SUPPLIED RECORDS below:

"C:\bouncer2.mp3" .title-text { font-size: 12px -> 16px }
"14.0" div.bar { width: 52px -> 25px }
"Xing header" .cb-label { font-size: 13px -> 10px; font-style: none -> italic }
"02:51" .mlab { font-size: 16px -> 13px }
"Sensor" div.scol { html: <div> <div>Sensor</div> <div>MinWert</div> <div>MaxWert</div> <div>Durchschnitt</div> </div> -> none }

End of SUPPLIED RECORDS.
SUPPLIED RECORDS below:

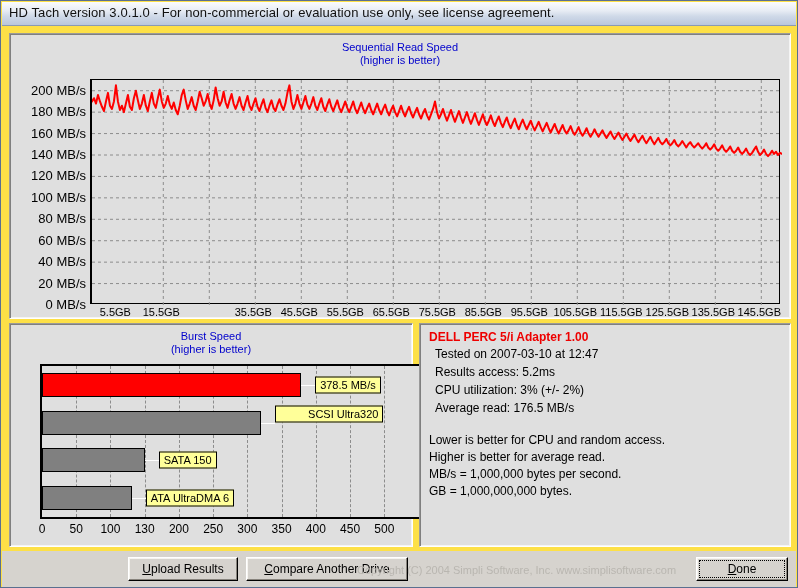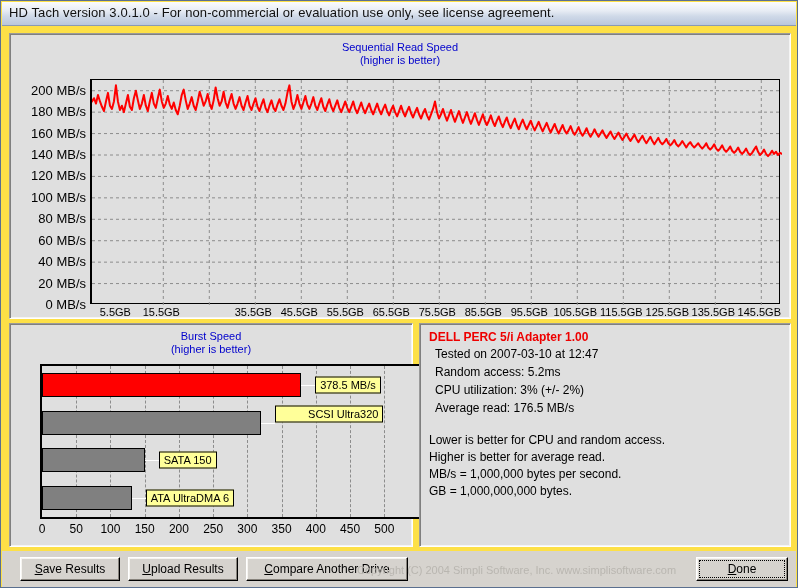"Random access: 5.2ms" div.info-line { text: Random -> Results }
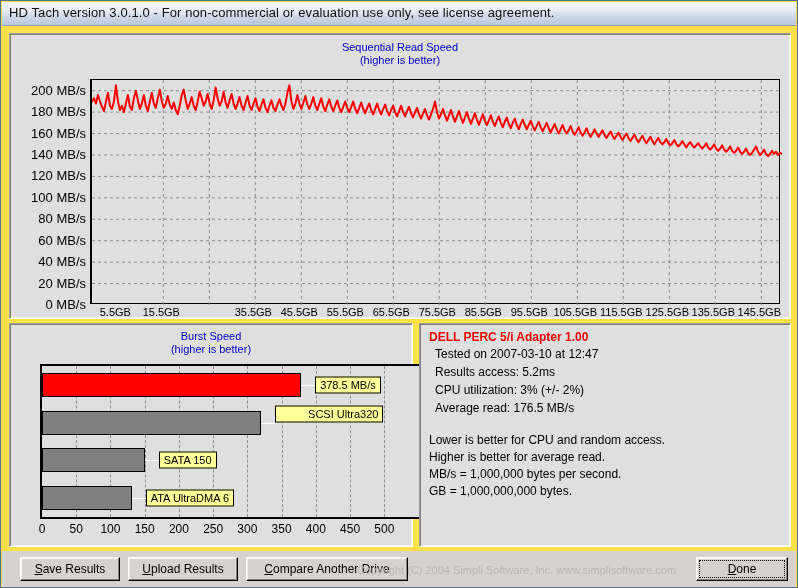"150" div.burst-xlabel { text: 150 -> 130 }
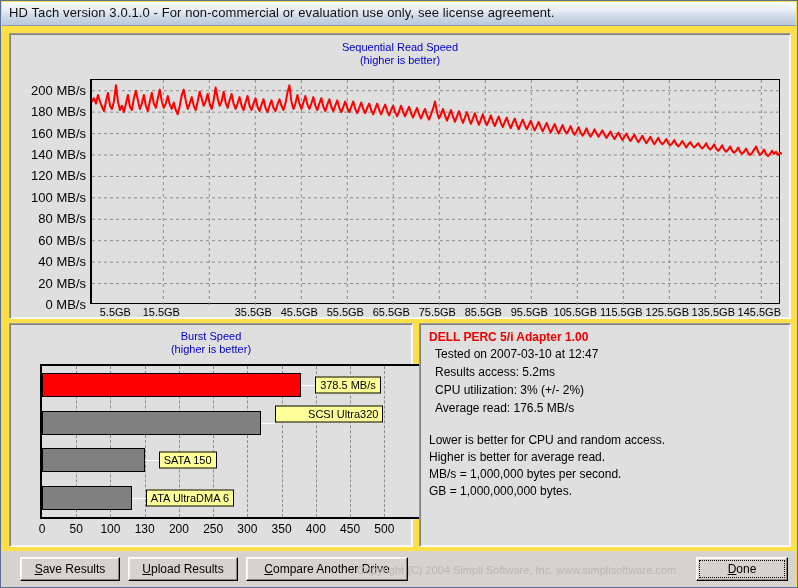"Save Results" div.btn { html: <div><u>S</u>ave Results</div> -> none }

End of SUPPLIED RECORDS.
SUPPLIED RECORDS below:

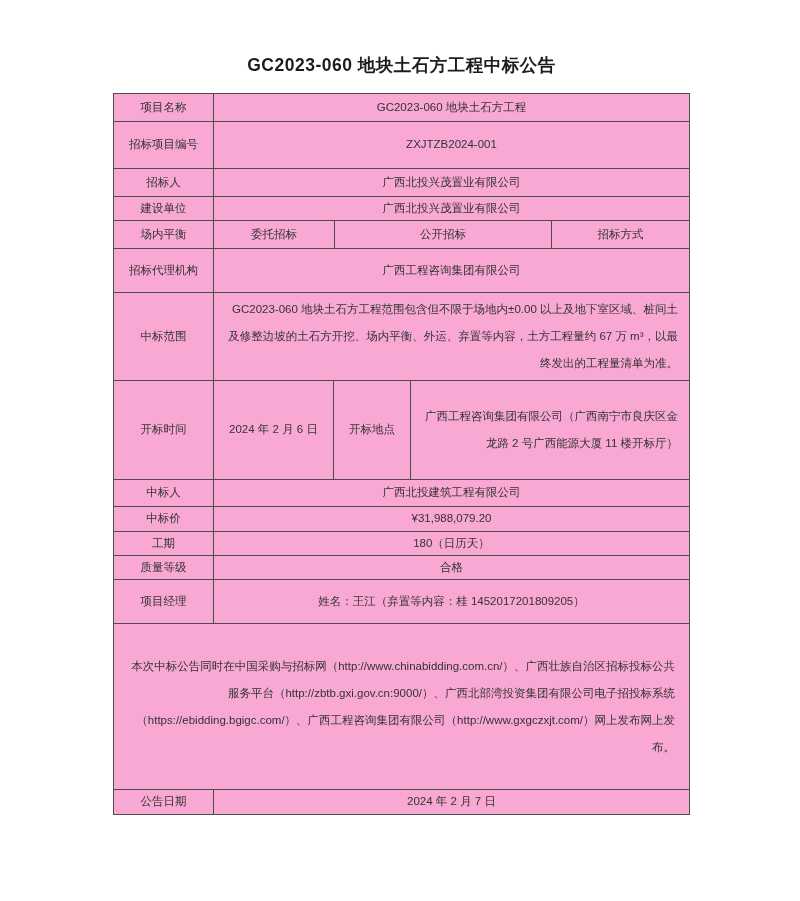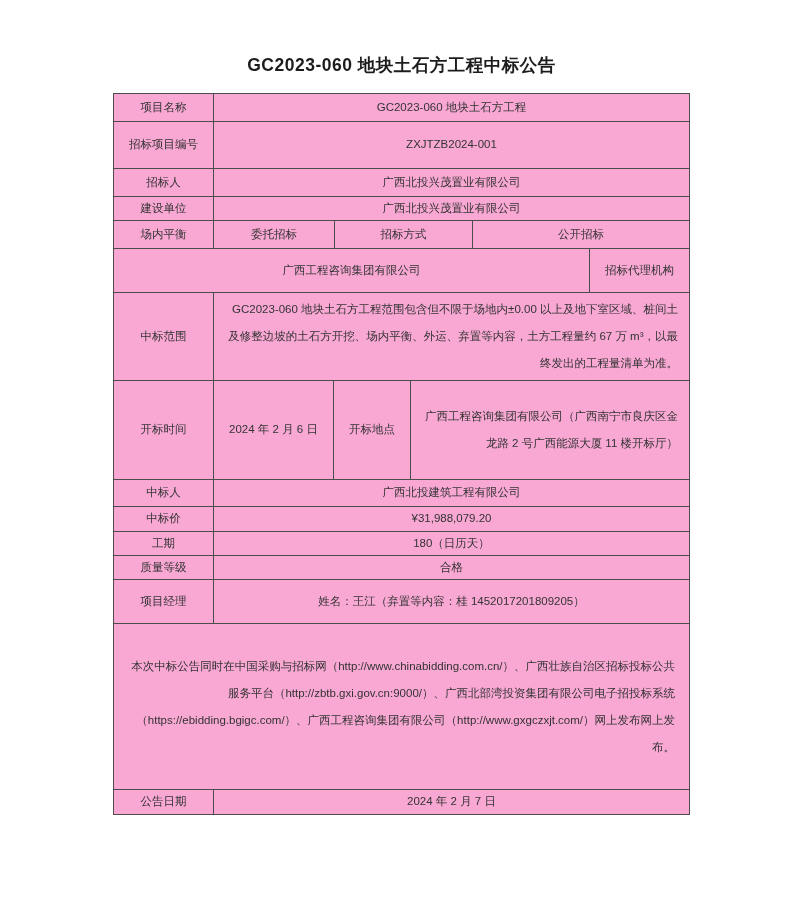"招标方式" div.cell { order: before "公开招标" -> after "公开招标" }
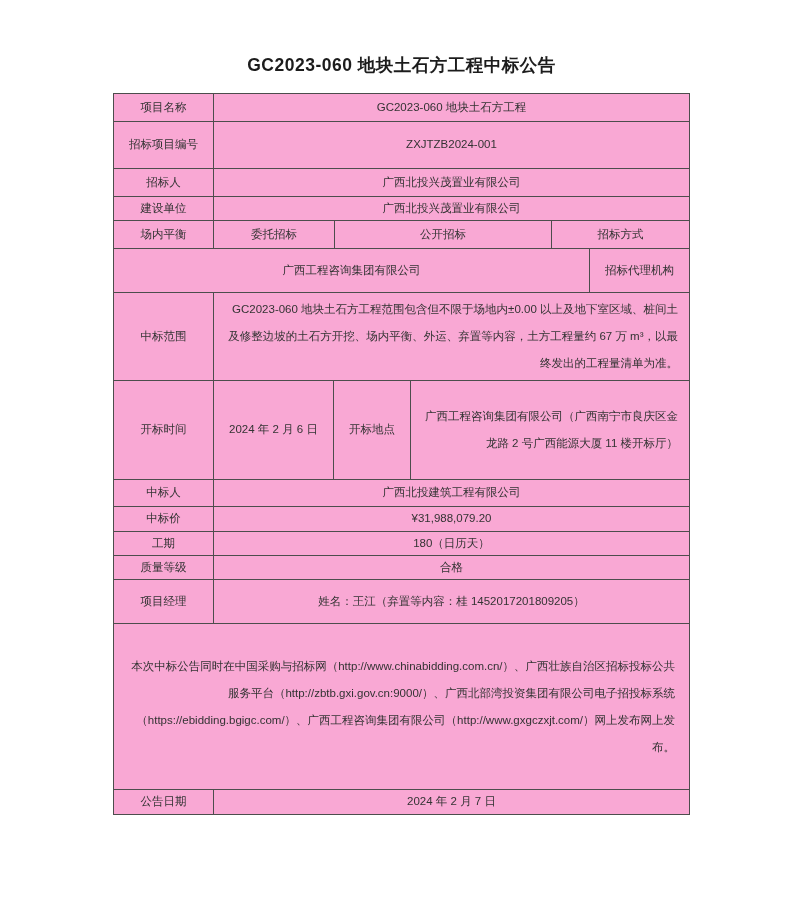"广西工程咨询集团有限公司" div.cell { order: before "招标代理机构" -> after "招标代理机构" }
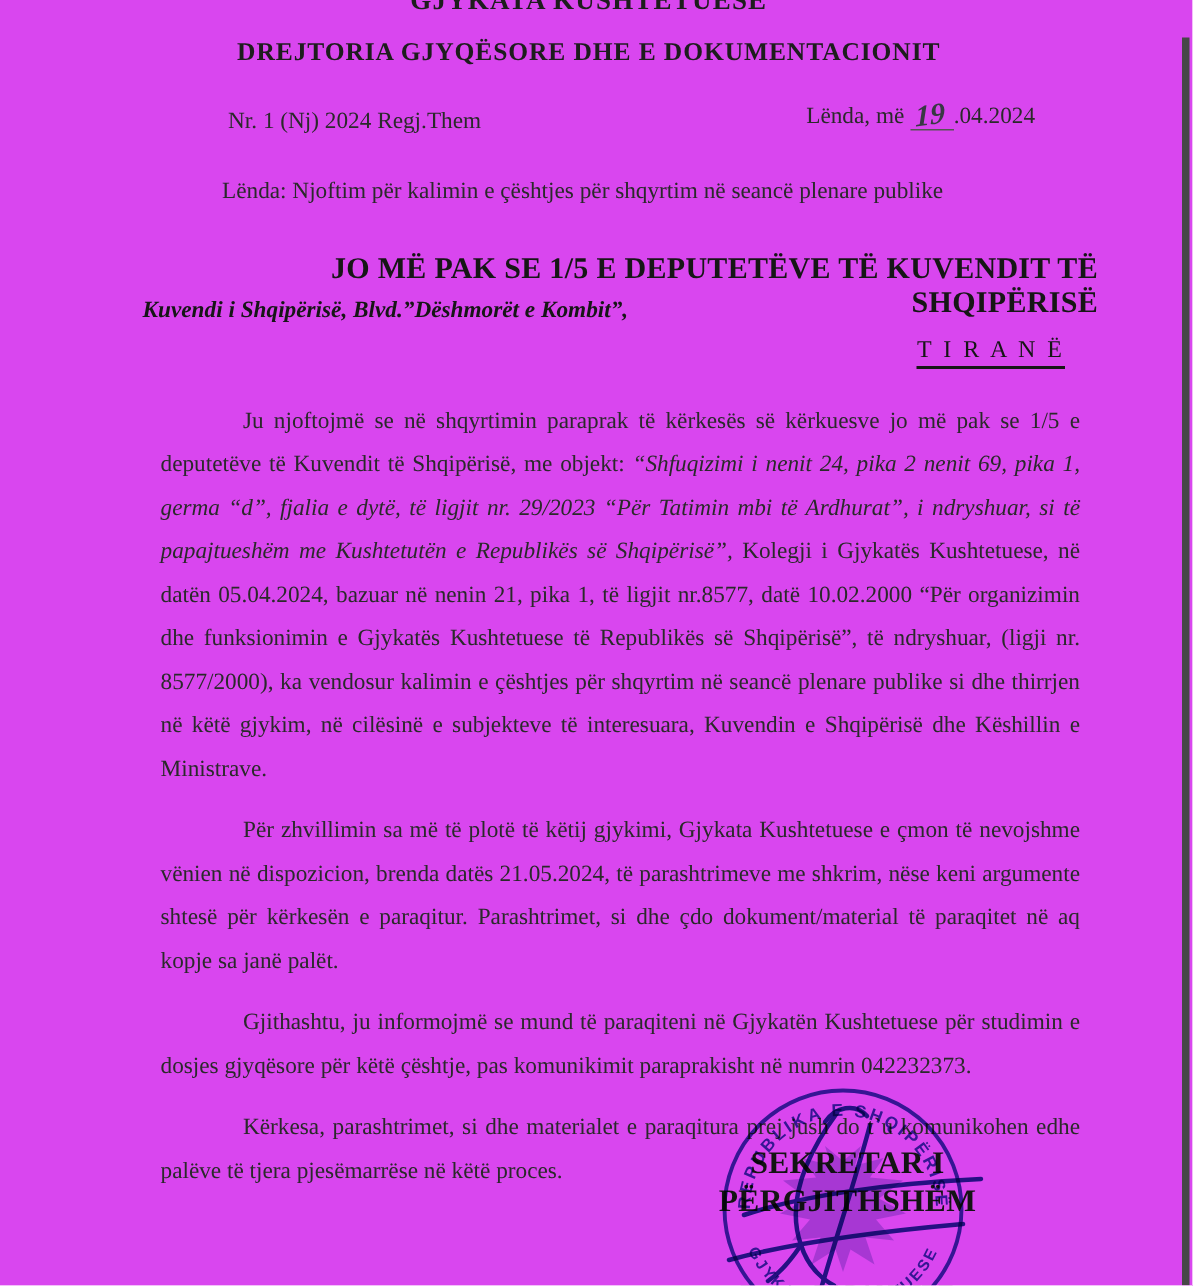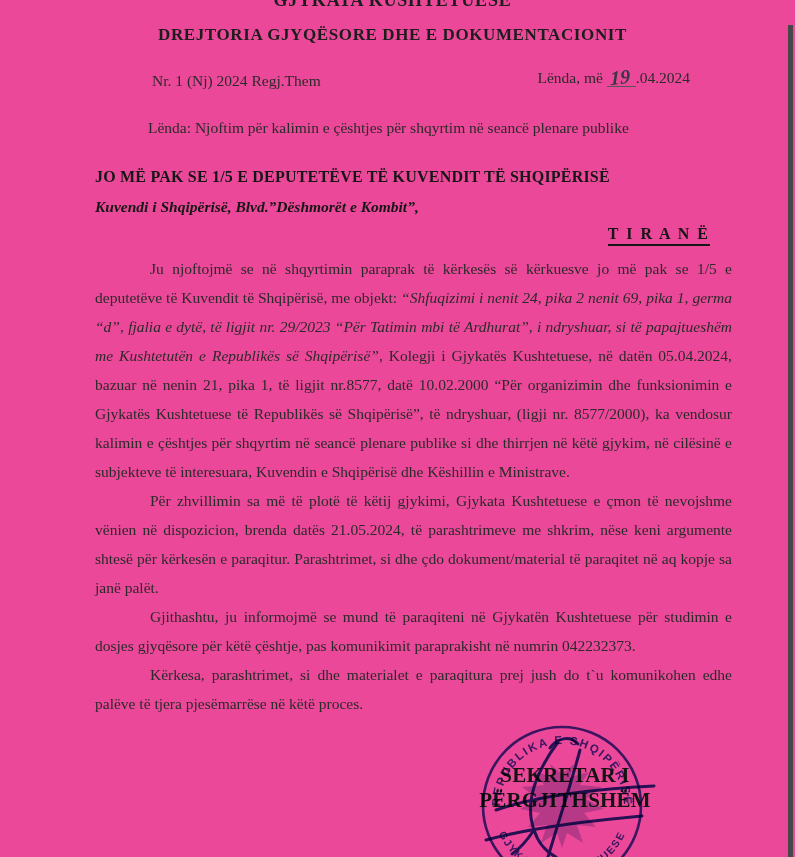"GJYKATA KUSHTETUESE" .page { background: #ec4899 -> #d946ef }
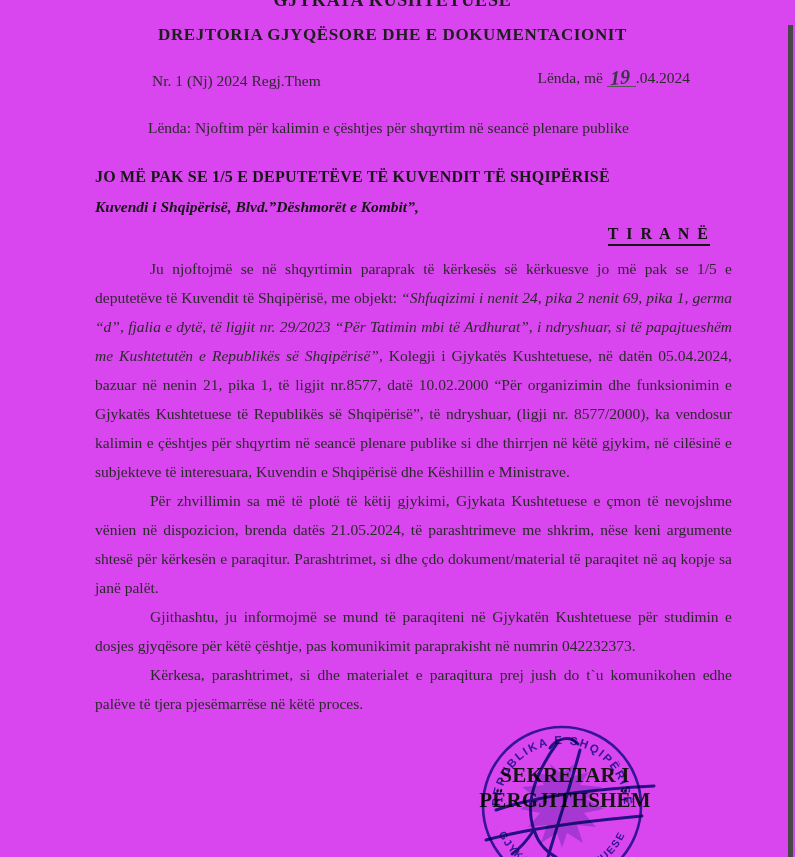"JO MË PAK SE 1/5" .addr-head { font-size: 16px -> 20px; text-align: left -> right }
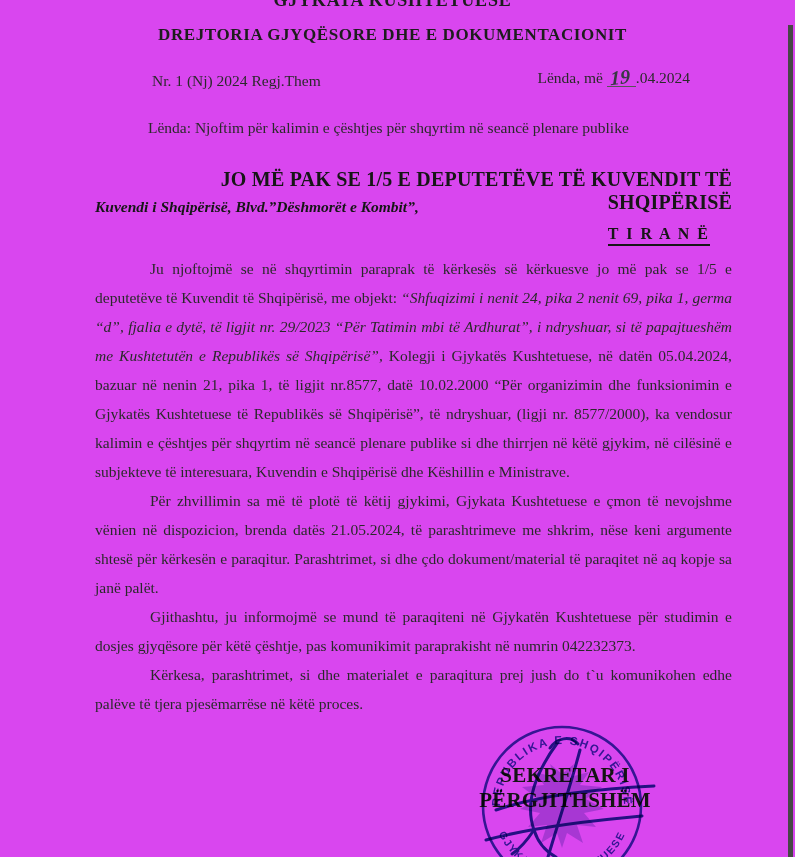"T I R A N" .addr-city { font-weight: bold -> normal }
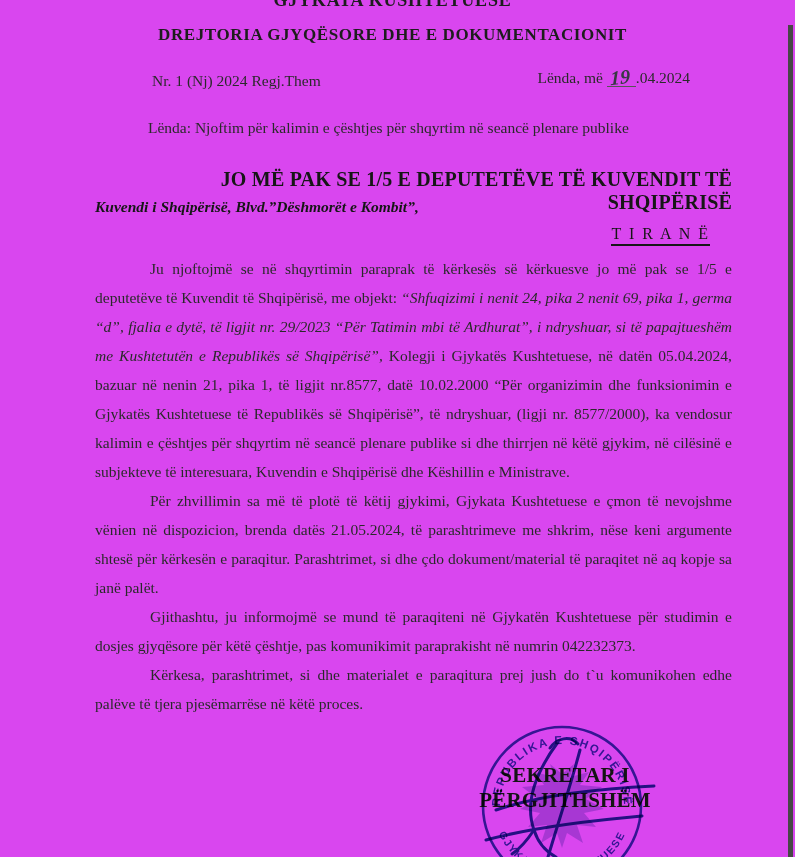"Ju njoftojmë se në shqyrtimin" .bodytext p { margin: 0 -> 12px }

End of SUPPLIED RECORDS.

### WORK REQUIRED
Once the line with "text: Random ->" is found in the data above, reproduce it and each line after it exactly, through the line with "html: <div><u>S</u>ave Results</div>". Omit the pictures.

### ANSWER BOX
"Random access: 5.2ms" div.info-line { text: Random -> Results }
"150" div.burst-xlabel { text: 150 -> 130 }
"Save Results" div.btn { html: <div><u>S</u>ave Results</div> -> none }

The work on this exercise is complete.